Двадцатого августа на стене в западной части подвала появился Нечестивый Лик. Двое мужчин прошли по длинному, озаренному гирляндой лампочек, коридору, свернули, позвенев ключами, отворили железную дверь, выкрашенную в желтый канареечный цвет. Наблюдая за манипуляциями тщедушного мужичка в спецовке, Костров размышлял о том, какой дурак выбирал краску. Ею же были превращены в желтые идиотские гармошки батареи центрального отопления.
Мужичок – Игнатьич – споро сбежал в попахивающий плесенью мрак, щелкнул выключателями. Эффекта пришлось подождать. Словно исподволь, зажглась заточенная в решетку лампа. Обрызгала светом цементный пол. За девять лет на должности Костров ни разу не бывал в подвале и, судя по всему, мало что потерял. Душный унылый бункер…
Он спустился по лестнице, фыркая. Великан Тиль выступил из темноты. Макушкой Тиль практически упирался в потолок. Пошел за Костровым следом.

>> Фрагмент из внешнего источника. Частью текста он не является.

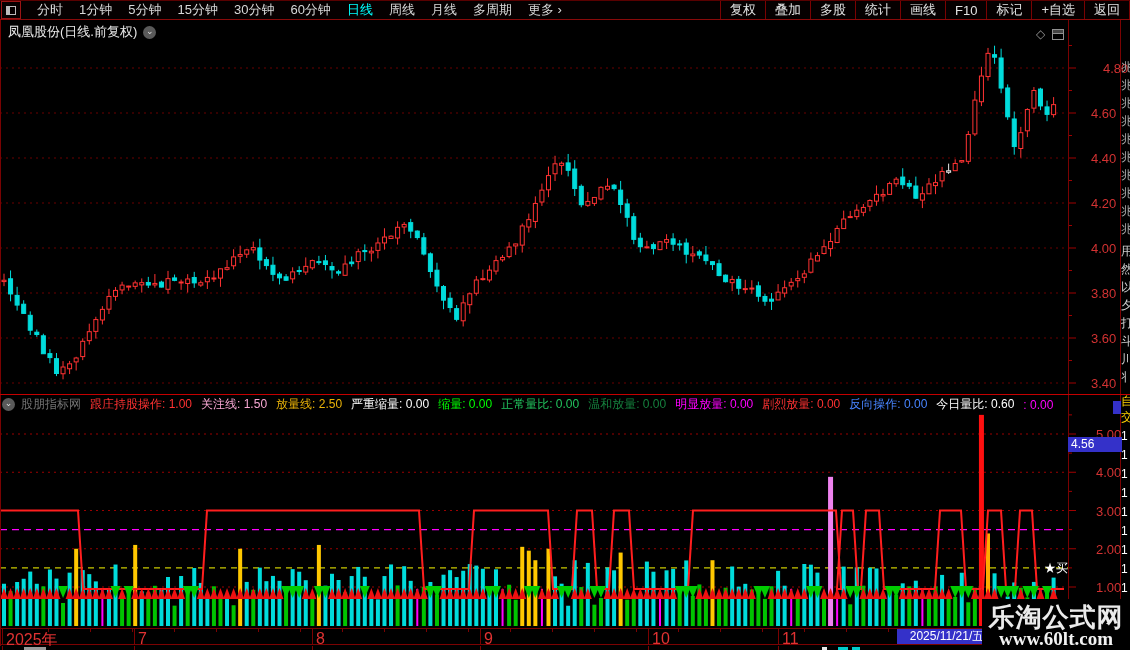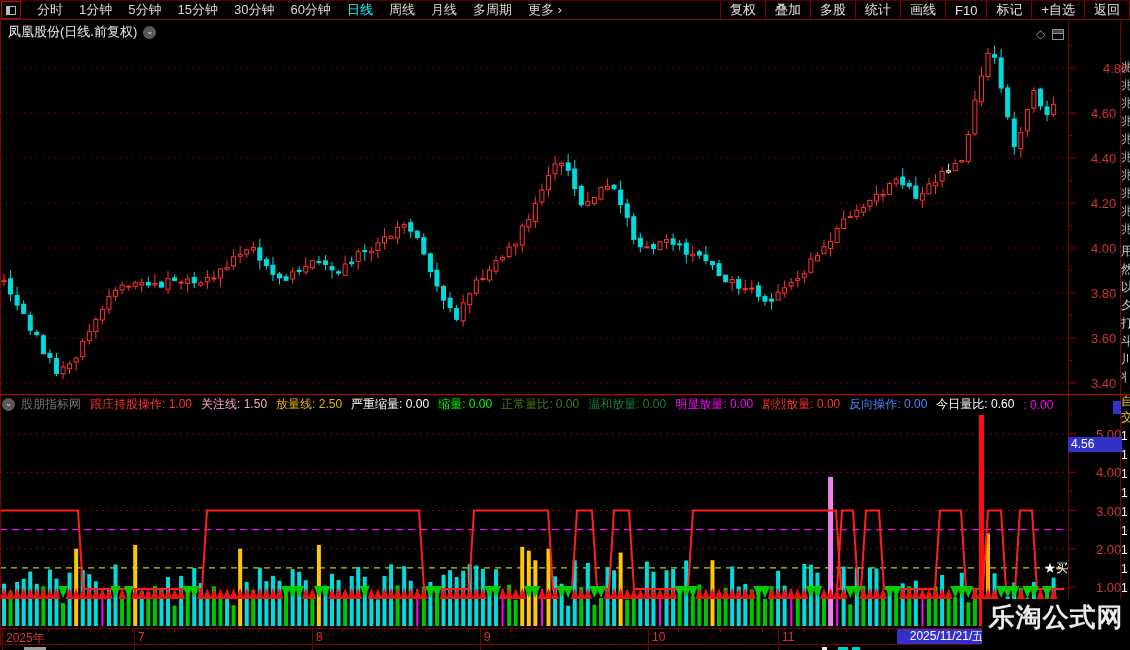--- a/index.html
+++ b/index.html
@@ -35,21 +35,21 @@
   .crossbox{position:absolute;left:1068px;top:437px;width:51px;height:15px;background:#3431c9;color:#fff;
             font-size:12px;line-height:15px;padding-left:3px;z-index:4;}
   .buytag{position:absolute;left:1044px;top:560px;color:#fff;font-size:12px;z-index:4;white-space:nowrap;}
   
   .ind-header{position:absolute;left:2px;top:396px;width:1064px;height:17px;display:flex;align-items:center;
               font-size:12px;white-space:nowrap;overflow:hidden;z-index:3;}
   .ind-header span{margin-right:9px;}
   
   .date-axis{position:absolute;left:0;top:628px;width:1130px;height:17px;box-sizing:border-box;
              border-top:1px solid #7a0202;border-bottom:1px solid #7a0202;z-index:6;}
-  .dlabel{position:absolute;top:1px;color:#e03232;font-size:12px;white-space:nowrap;}
+  .dlabel{position:absolute;top:1px;color:#e03232;font-size:16px;white-space:nowrap;}
   .datebox{position:absolute;top:0;width:100px;height:15px;background:#3431c9;color:#fff;font-size:12px;
            text-align:center;line-height:15px;z-index:2;white-space:nowrap;}
   .dtick{position:absolute;background:#7a0202;}
   .sliver{position:absolute;left:0;top:646px;width:1130px;height:4px;z-index:6;background:#000;}
   
   .wm-box{position:absolute;left:982px;top:599px;width:148px;height:51px;background:#000;z-index:7;}
   .wm1{position:absolute;left:984px;top:600px;width:144px;text-align:center;color:#ebebeb;font-size:26px;
        font-weight:bold;letter-spacing:1px;z-index:8;text-shadow:2px 2px 0 #000;}
   .wm2{position:absolute;left:984px;top:628px;width:144px;text-align:center;color:#f2f2f2;font-size:19px;
        font-weight:bold;font-family:"Liberation Serif",serif;z-index:8;}
@@ -825,21 +825,21 @@
   <div class="buytag">★买</div>
 
   <div class="ind-header" id="indHeader">
       <span class="circ" style="margin: 0px 6px 0px 0px;">⌄</span>
       <span style="color: #737373;">股朋指标网</span>
       <span style="color: rgb(255, 50, 50);">跟庄持股操作: 1.00</span>
       <span style="color: #f9a8d4;">关注线: 1.50</span>
       <span style="color: #eab308;">放量线: 2.50</span>
       <span style="color: rgb(255, 255, 255);">严重缩量: 0.00</span>
       <span style="color: rgb(0, 255, 0);">缩量: 0.00</span>
-      <span style="color: #4d7c0f;">正常量比: 0.00</span>
+      <span style="color: #22c55e;">正常量比: 0.00</span>
       <span style="color: #15803d;">温和放量: 0.00</span>
       <span style="color: rgb(255, 0, 255);">明显放量: 0.00</span>
       <span style="color: rgb(255, 50, 50);">剧烈放量: 0.00</span>
       <span style="color: rgb(72, 132, 255);">反向操作: 0.00</span>
       <span style="color: rgb(255, 255, 255);">今日量比: 0.60</span>
       <span style="color: rgb(255, 0, 255);">: 0.00</span>
     </div>
 
   <div class="date-axis" id="dateAxis">
     <div class="datebox" id="dateBox" style="left: 897px;">2025/11/21/五</div>
@@ -895,20 +895,21 @@
       <div class="dtick" style="left: 1039px; top: 0px; width: 1px; height: 4px;"></div>
       <div class="dtick" style="left: 1081px; top: 0px; width: 1px; height: 4px;"></div>
       <div style="position: absolute; left: 24px; top: 1px; width: 22px; height: 3px; background: rgb(154, 154, 154);"></div>
       <div style="position: absolute; left: 822px; top: 1px; width: 5px; height: 3px; background: rgb(232, 232, 232);"></div>
       <div style="position: absolute; left: 838px; top: 1px; width: 10px; height: 3px; background: rgb(0, 204, 204);"></div>
       <div style="position: absolute; left: 852px; top: 1px; width: 8px; height: 3px; background: rgb(0, 204, 204);"></div>
     </div>
 
   <div class="wm-box"></div>
   <div class="wm1">乐淘公式网</div>
+  <div class="wm2">www.60lt.com</div>
 
   <div class="rs-indigo"></div>
   <div class="right-strip" id="rightStrip">
       <div class="rs-ch" style="top: 38px;">兆</div>
       <div class="rs-ch" style="top: 56px;">兆</div>
       <div class="rs-ch" style="top: 74px;">兆</div>
       <div class="rs-ch" style="top: 92px;">兆</div>
       <div class="rs-ch" style="top: 110px;">兆</div>
       <div class="rs-ch" style="top: 128px;">兆</div>
       <div class="rs-ch" style="top: 146px;">兆</div>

Под вверенной Кострову территорией обнаружилось убегающее на десятки метров пространство, словно фундамент из спрессованной тьмы, которую не способна была разогнать одинокая лампа. Трубы в потрепанной изоляции, морок, вдруг напомнивший сорокапятилетнему Кострову, что в детстве он плакал, если мама гасила ночник. Источником глупых иррациональных страхов был гардероб, и так кстати сбоку от мужчин оказался невесть откуда взявшийся шкаф. Приземистый, с резной дверцей, в чешуйках отслоившейся синей краски.
Костров покосился на рухлядь. Тиль глухо чертыхнулся, поймав темечком паучьи тенета.
Сутулая спина Игнатьича маячила впереди.
Основная часть подвала находилась по правую руку: коленчатые трубы поделили ее на туннели. Слева валялся хлам, сносимый сюда годами: отслужившие свой век парты с нацарапанными именами давно повзрослевших школьников, размокшие картонные коробки, хромой стул.
Прижав к туловищу локти, чтобы не запачкать пиджак, Костров шел оловянным солдатиком за Игнатьичем.
– Да чтоб тебя! – Тиль протаранил очередную паутину.
– Тута вот, – булькнул Игнатьич. Прокуренные легкие сипели.
Он подвинулся, позволяя начальнику рассмотреть.
А смотреть было на что.
Давший течь кран в женском туалете целую ночь цедил мимо раковины воду. Затопило западное крыло, с первого этажа просочилось в оба подвала: в верхний, переделанный под вотчину Тиля, и во второй, самый нижний. Завхоз сетовала на вздувшуюся побелку. А здесь-то и вздуваться было нечему: голый бетон, известь в щелях.
И лицо на стене. От потолка до пола.
– Нечестивый Лик, – торжественно прокомментировал Игнатьич.
Не глядя на разнорабочего, загипнотизированный взором лица, Костров спросил:
– Какой Лик?
– Нечестивый. То бишь гнилостный.
Костров поскоблил ногтями гладко выбритый подбородок. Поймал себя на том, что задирает верхнюю губу. Высоко задирает, демонстрируя резцы и десны. Он сомкнул было, а потом облизал губы. Произнес хмурясь:
– И где ты слов таких нахватался?
– Дык Тамара сказала. Как увидала его. Нечестивый, грит. Скверна, грит.
– А что ж Тамаре Павловне на посту не сидится? Чего это она по подвалам шастает?
– Я виноват, – потупился Игнатьич, – сам ее привел чудо-юдо показать.
Веко Кострова дернулось. За глазными яблоками запекло. Жар нарастал. Померещилось, что если он не зажмурится, глаза вспыхнут ясным пламенем и сгорят.
– Никакое это не чудо-юдо, – мрачно изрек Тиль. – Потеки на стене, херь собачья.
Жар отступил, будто словами Тиль прикрутил газ на печи. В помещении даже стало как-то светлее, а рисунок потерял симметрию и четкость.
– Вот-вот, – живо согласился Костров и зашагал обратно к лестнице. – Люди дело говорят, херь. Ты б, мил-человек, занялся чем-то, ручку вон в учительской подкрутил, вместо того чтоб меня от дел отрывать.